PV-INs show a remarkable level of functional plasticity^53,65. PNNs have emerged as critical regulators of the excitability and network activity of neocortical⁶⁶ and hippocampal PV-INs^44,54. In addition, in different brain regions, including the hippocampus, PNNs show sex differences and are regulated by sex hormones^67,68. Our results suggest that aromatase negatively regulates PNNs in female CA1 PV-INs through estradiol production. Estrogen receptors (ER) are abundantly expressed in hippocampal excitatory and inhibitory neurons, including PV-INs^19,69. ER activation promotes synaptic plasticity and improves hippocampal-dependent memory^11,70,71, a function that is also associated to PNNs^53,72,73. While the link between ER activation and PNNs remains to be firmly stablished, it may involve ER regulation of gene expression in hippocampal neurons⁷⁴. Interestingly, ChABC experiment links PNNs to aromatase regulation of synaptic inhibition in CA1 PYR neurons, suggesting that PNNs are required for estradiol regulation of synaptic inhibition. Reducing estradiol production by aromatase blockade increases the intensity of PNNs and may promote in this way PV-IN activity. This result is consistent with the role of PNNs in increasing excitability of PV-INs in the hippocampus and with a presynaptic origin of the observed increased on sIPSCs frequency after aromatase blockade. PNNs promote excitability of PV-INs by increasing glutamatergic input and by regulating membrane proteins, such as voltage-gated potassium channels, that influence intrinsic excitability in this IN subtype^54,75. However, the lack of effect of ChABC treatment on sIPSCs frequency in untreated OVX mice suggests that additional mechanisms may be involved in PNNs-mediated control of PV-INs activity. The unaltered sIPSCs amplitude observed after aromatase blockade is suggestive of no major alteration of mechanisms regulating post-synaptic GABA A receptor function⁷⁶.

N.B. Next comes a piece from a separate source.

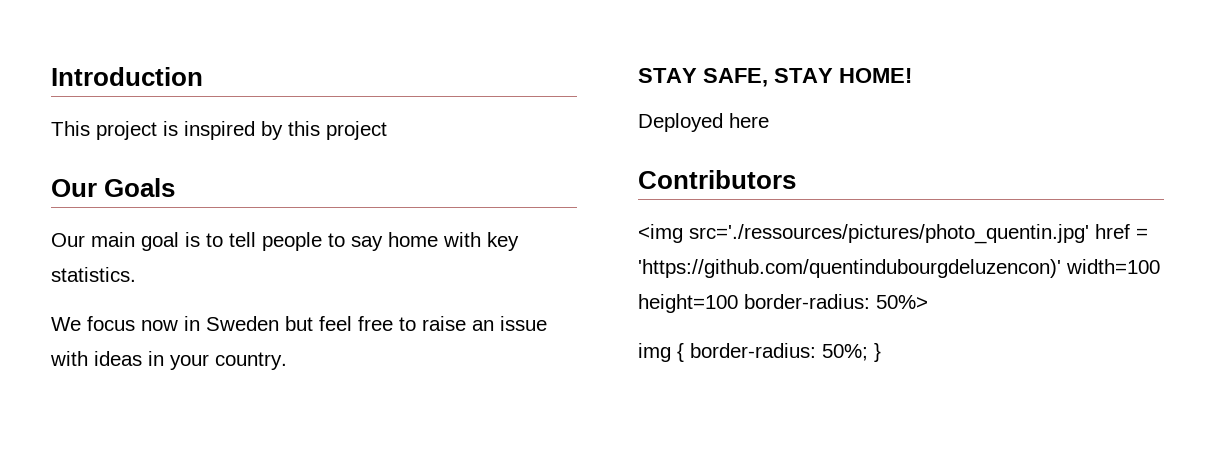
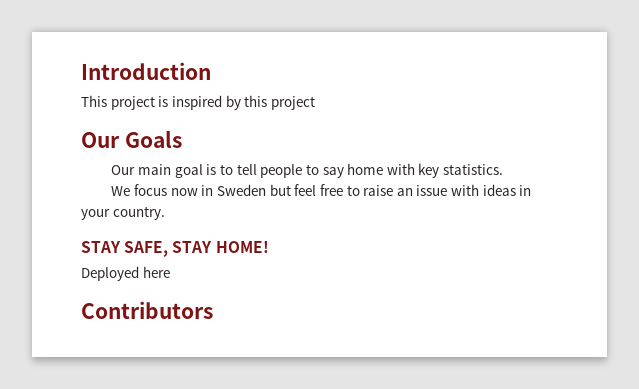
[638,224,1148,244] [638,259,1160,278] [638,294,928,313] [638,343,881,362] // <img src='./ressources/pictures/photo_quentin.jpg' href = 'https://github.com/quentindubourgdeluzencon)' width=100 height=100 border-radius: 50%> // img { border-radius: 50%; } -> (213, 310) none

Our results point to a differential contribution of specific subtypes of PV-INs to hippocampal estradiol synthesis. Aromatase expression is higher in PNN⁺ and SATB1⁺ PV-INs as compared with PNN⁻ and SATB1⁻ PV-INs. Since PNNs surround mostly PV basket cells⁴⁵, that also express SATB1^45,46, and to a much lesser extent bistratified cells, axoaxonic cells and O-LM neurons, our data identify PV basket cells as a major source of estradiol among PV-INs. Moreover, the involvement of PNNs in aromatase blockade regulation of sIPSCs frequency in CA1 PYR neurons suggest that a neuronal population enwrapped with PNNs, namely PV basket cells, mediates aromatase effects on CA1 synaptic inhibition. Recent evidence suggests that peripheral estradiol modulates somatostatin-expressing O-LM interneurons⁷⁷. Thus, different mechanism triggered by estradiol may alter sources of inhibition targeting somatic and dendritic neuronal compartments.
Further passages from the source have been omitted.